= Semesa Sikivou =

Fijian academic, politician and diplomat

Semesa Koroikilai Sikivou, CBE (1917 - 1990) was a Fijian academic, politician, and diplomat.

== Education and career ==
Sikivou graduated from New Zealand's University of Auckland, and went on to become the first Fijian to acquire a post graduate degree from the London School of Economics.

He taught at Suva Methodist Primary School in the 1930s and among his students was the future ombudsman of Fiji, Sir Moti Tikaram.

==Lelean Memorial School==

Towards the end of 1942, at the height of the Pacific Campaign of the Second World War, the Colonial Authority was issued a command to close all urban schools and surrender their compounds to the military, to be used as military camps for the war campaign against the Japanese threat. At that time, a notable missionary teacher by the name of Mr. William Ewart Donnelly, was serving as principal of Toorak Boys’ School. Whilst other overseas teachers immediately left Fiji to await the end of the war, the determined missionary principal, Mr. Donnelly sent a circular to all members of the senior classes of Classes Six, Seven, and Eight of Toorak Boys School, inviting volunteers to come away with him, to continue their education. After consultation with the heads of the Methodist Church, he was given permission to use the principal’s residence at the Davuilevu Technical School. As a result, he and 50 volunteers from Toorak Boys School in Suva, met at the principal’s residence on 3 March 1943. Their first classrooms were the two master bedrooms in the house and the long verandah on the eastern side as their library. There were only two classes and two teachers; the late Mssrs. W.E. Donnelly and Semesa Sikivou.

In the 1943 Methodist Church Annual Conference, Mr. Donnelly was given permission to expand his classes along the same ridge and as a result, the boys themselves, with his and Semesa Sikivou's guidance, built three large bures, where the teachers staff quarters presently stand. He was also directed to name the new school, Lelean Memorial School, in memory of a long serving and beloved missionary in Fiji, the Reverend Charles Oswald Lelean. Rev Lelean was an Australian missionary who served in Fiji for 36 years.

Amongst his students were Rusiate Nayacakalou, who later became the first South Pacific Islander to graduate with a PhD and Jimione Samisoni who became the first Fijian to become the dean of the Fiji School of Medicine.

==Political career==

Sikivou served as a member of the Legislative Council in the 1960s, and in January 1963 he was one of eight to sign the Wakaya Letter, which affirmed the principles of Fijian paramountcy. When Fiji gained its independence from the United Kingdom in 1970, he was appointed Fiji's first Ambassador to the United Nations, serving until 1976. He reentered politics in the 1980s, and served as Minister for Foreign Affairs.

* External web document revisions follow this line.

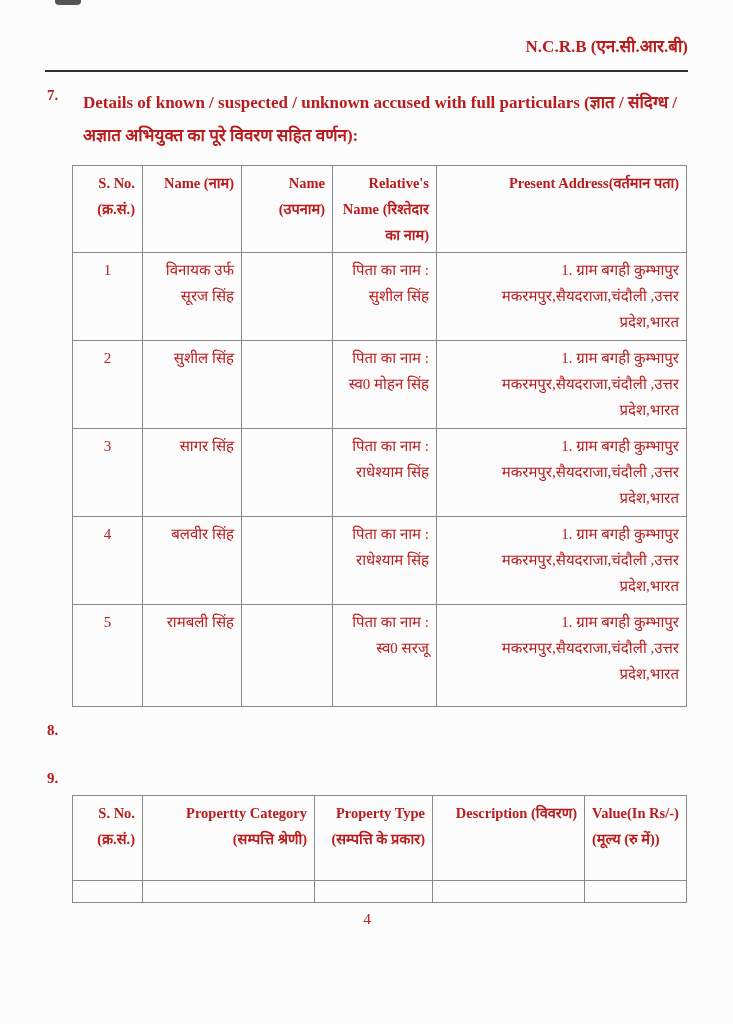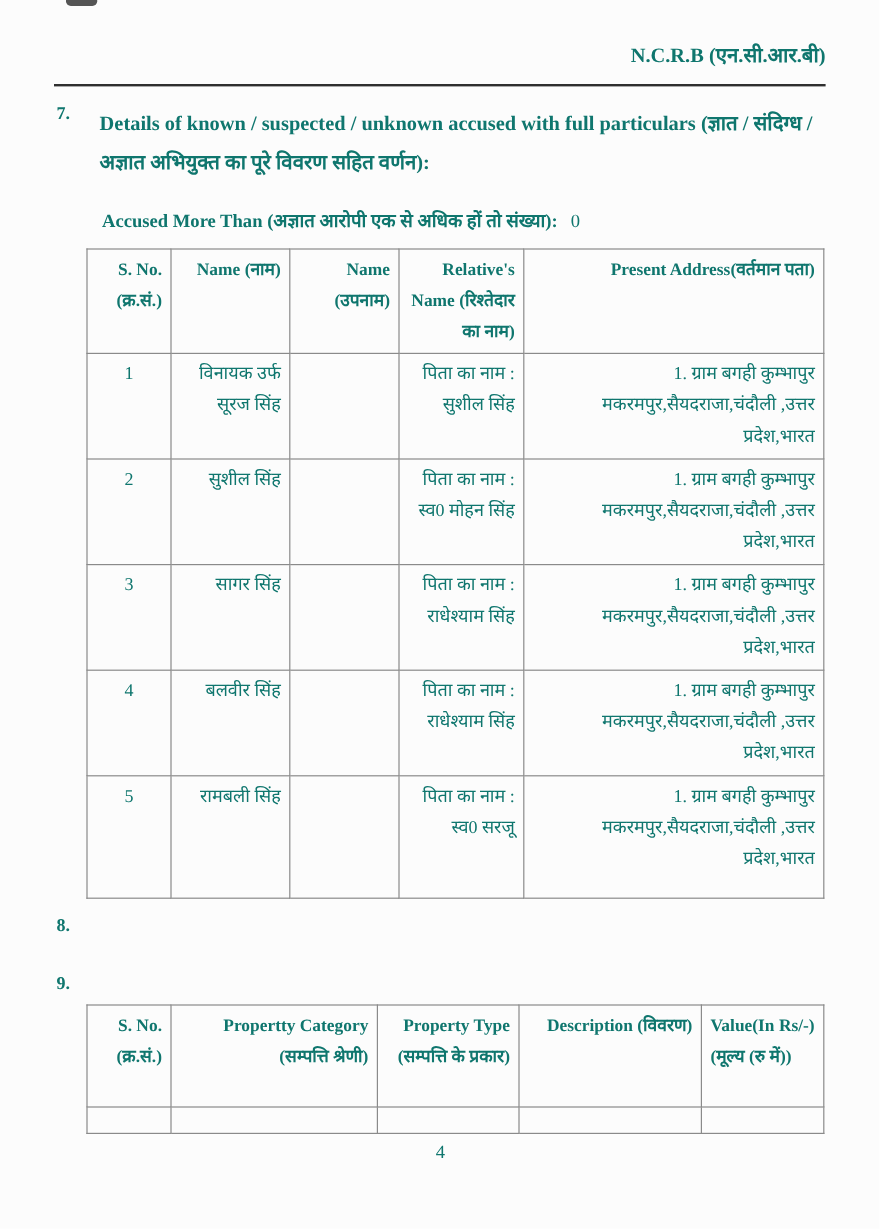--- a/index.html
+++ b/index.html
@@ -1,21 +1,21 @@
 <!DOCTYPE html>
 <html><head>
 <meta charset="utf-8">
 <style>
   html,body{margin:0;padding:0;background:#ffffff;}
   .page{
     position:relative;
     width:733px;height:1024px;
     overflow:hidden;
     background:#fcfcfc;
-    color:#0f766e;
+    color:#b91c1c;
     font-family:"Liberation Serif","DejaVu Serif",serif;
   }
   .scan-artifact{
     position:absolute;left:55px;top:0;width:26px;height:5px;
     background:#2a2a2a;border-radius:0 0 4px 4px;opacity:.8;
   }
   .doc-title{
     padding-top:34px;
     margin-right:45px;
     text-align:right;
@@ -102,24 +102,20 @@
   <div class="scan-artifact"></div>
 
   <div class="doc-title">N.C.R.B (एन.सी.आर.बी)</div>
   <hr class="rule">
 
   <div class="item item-7">
     <div class="item-num">7.</div>
     <div class="item-text">Details of known / suspected / unknown accused with full particulars (ज्ञात / संदिग्ध / अज्ञात अभियुक्त का पूरे विवरण सहित वर्णन):</div>
   </div>
 
-  <div class="accused-line">
-    <span>Accused More Than (अज्ञात आरोपी एक से अधिक हों तो संख्या):</span>
-    <span class="accused-value">0</span>
-  </div>
 
   <table class="accused-table">
     <colgroup>
       <col style="width:70px">
         <col style="width:99px">
         <col style="width:91px">
         <col style="width:104px">
         <col style="width:250px">
     </colgroup>
     <tbody>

In the 1972 New Year Honours List he was appointed a CBE.

Sikivou was offered a knighthood by Queen Elizabeth II, but declined it, saying that it was his honour to serve her without remuneration.

== Personal life ==
Sikivou, who hailed from Rewa Province, belonged to the tribe of the Roko Tui Dreketi's Guardians of the Spirit and the Wise Counsel, and as such was a member of the traditional court of the Paramount Chief of the Burebasaga Confederacy. He had strong ties to the Provinces of Namosi, Naitasiri, and Verata.

He was married twice, first to Seini Ratuvou of the Vutia District of Rewa, with whom he had one daughter, Ateca (who died of asthma at the age of one) and three sons: Navitalai, Rokocanini, and Metuisela Sikivou. His second marriage was to Salote Tabuanitoga of Kadavu Island. With her he had two sons: Jese and Mosese, and a daughter, Vasiti Sikivou-Waqa.